SO FAR | 2368 | The Word for World is Forest

Saturday, 30 March 2019, 7.30 pm, diffrakt | centre for theoretical periphery

Multi-media conversation with
Émilie Notéris | Alison Sperling

In 2368 (though the date is somewhat disputed), Ursula Le Guin’s Athsheans rise up against their Terran colonisers to regain planetary sovereignty and save their local ecosystem from looming destruction… Of course, multitudinous examples could be added. Located somewhere between what we tend to call “technology”, “society”, and “nature”, SF has always explored questions of ecology, both in a narrow and in a broader sense. Accordingly, in this session of SO FAR, we will return to many of the questions raised over the past months while focussing on the specific ecologies of world-building: What does SF have to offer with respect to discourses around “ecology”? And how may it expand, explode or deconstruct what is even understood as “ecology”? Moving from Star Trek to Le Guin to Shelley Jackson to Joanna Russ to Octavia Butler to Kim Stanley Robinson to Jeff VanderMeer (etc.), we will engage a variety of concepts and discourses ranging from environmentalisms, materialisms and feminisms to the queer and the weird.

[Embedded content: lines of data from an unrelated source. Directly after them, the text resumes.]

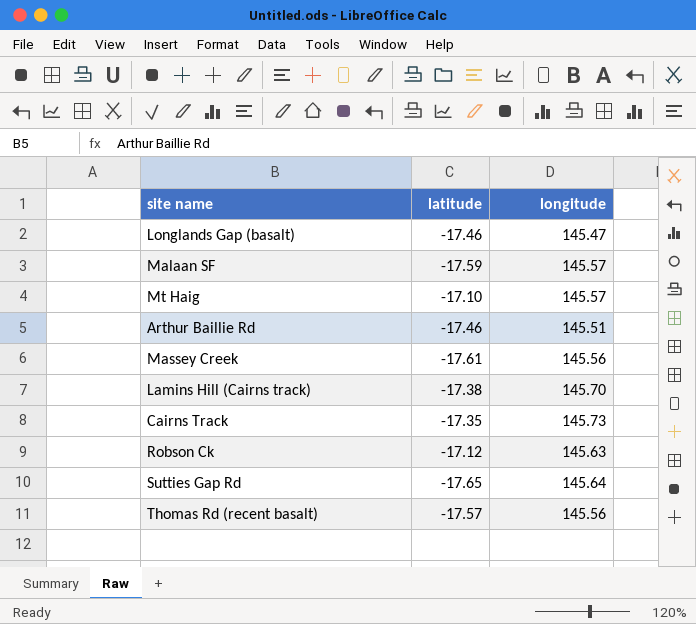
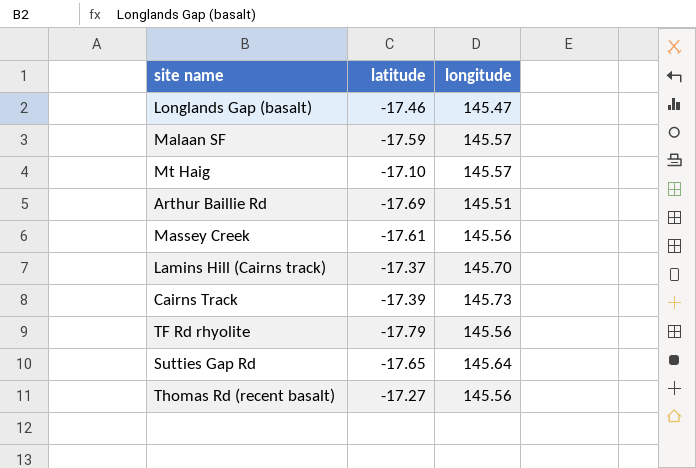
row Robson Ck: -17.12 | 145.63 -> none
Arthur Baillie Rd | latitude: -17.46 -> -17.69
Lamins Hill (Cairns track) | latitude: -17.38 -> -17.37
Cairns Track | latitude: -17.35 -> -17.39
row TF Rd rhyolite: none -> -17.79 | 145.56
Thomas Rd (recent basalt) | latitude: -17.57 -> -17.27

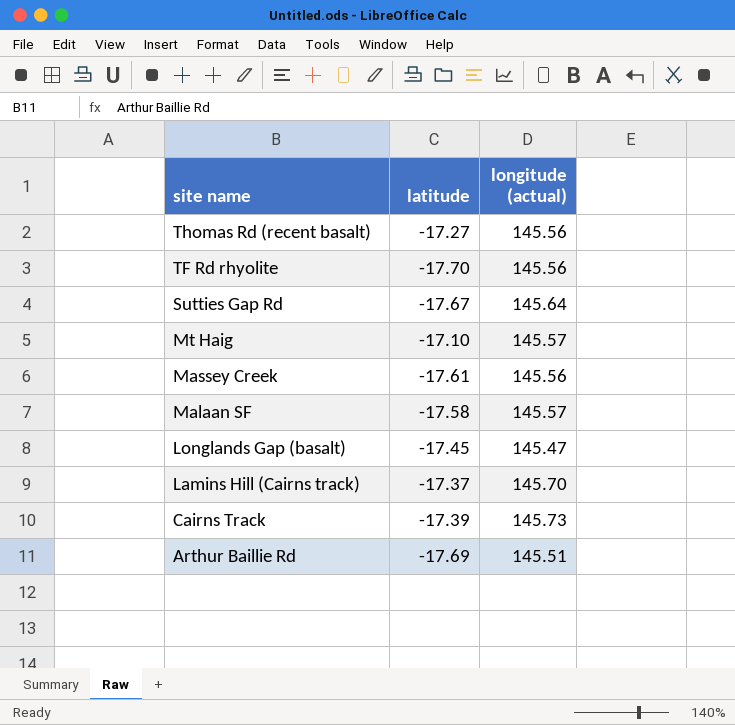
row order: none -> site name descending
column name: longitude -> longitude (actual)
TF Rd rhyolite | latitude: -17.79 -> -17.70
Sutties Gap Rd | latitude: -17.65 -> -17.67
Malaan SF | latitude: -17.59 -> -17.58
Longlands Gap (basalt) | latitude: -17.46 -> -17.45

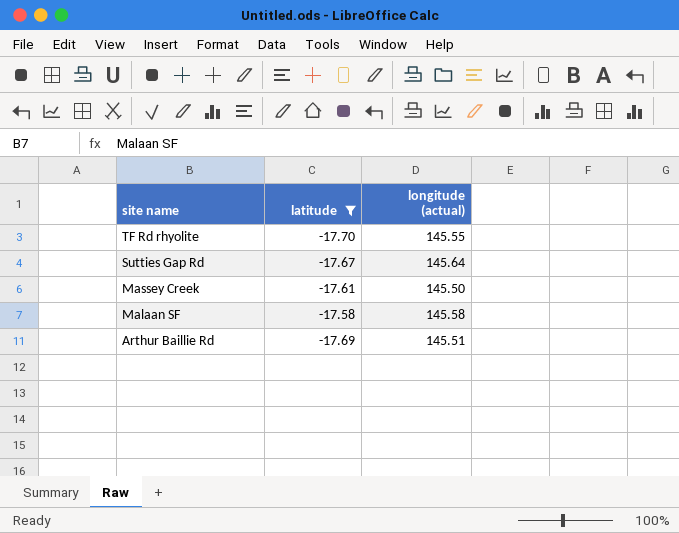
filter: none -> latitude <= -17.58
TF Rd rhyolite | longitude (actual): 145.56 -> 145.55
Massey Creek | longitude (actual): 145.56 -> 145.50
Malaan SF | longitude (actual): 145.57 -> 145.58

The event is part of the series SO FAR | Science-Fiction(s), with the generous support of the Senatsverwaltung für Kultur und Europa.

Graphic design: Anna-Luise Lorenz


Émilie Notéris is a textworker, born in 1978. She prefaces the anarchists Voltairine de Cleyre and Emma Goldman (Femmes et Anarchistes, Blackjack Editions, 2014), translates ecofeminists (Reclaim!, Cambourakis, 2016) and invites xenofeminists (week-end Eco-Queer, Bandits-Mages, Bourges, 2015). Her latest book, La Fiction réparatrice, published in 2017, puts into practice and theory the art of Japanese kintsugi to propose a queer transcendence of binary cleavages, through the study of popular cinematographic fictions.

Alison Sperling is from Oakland, California, and received her PhD from the University of Wisconsin-Milwaukee in Literature and Cultural Theory in 2017. She has taught in English and Women’s and Gender Studies departments since 2013 and is currently a Postdoctoral Fellow at the Institute for Cultural Inquiry Berlin, where she is revising her first book manuscript titled Weird Modernisms. Her research interests include queer and feminist theory and science studies, 20th-21st century American fiction and culture, non/posthuman theory, and inquiries into the Anthropocene. She has published in a variety of journals and books, with chapters forthcoming in the Bloomsbury Handbook of 21st Century Feminist Theory, collections on Star Trek as well as on plants in speculative fiction, and an interview with Jeff VanderMeer in the first collection of essays on his work titled Surreal Entanglements.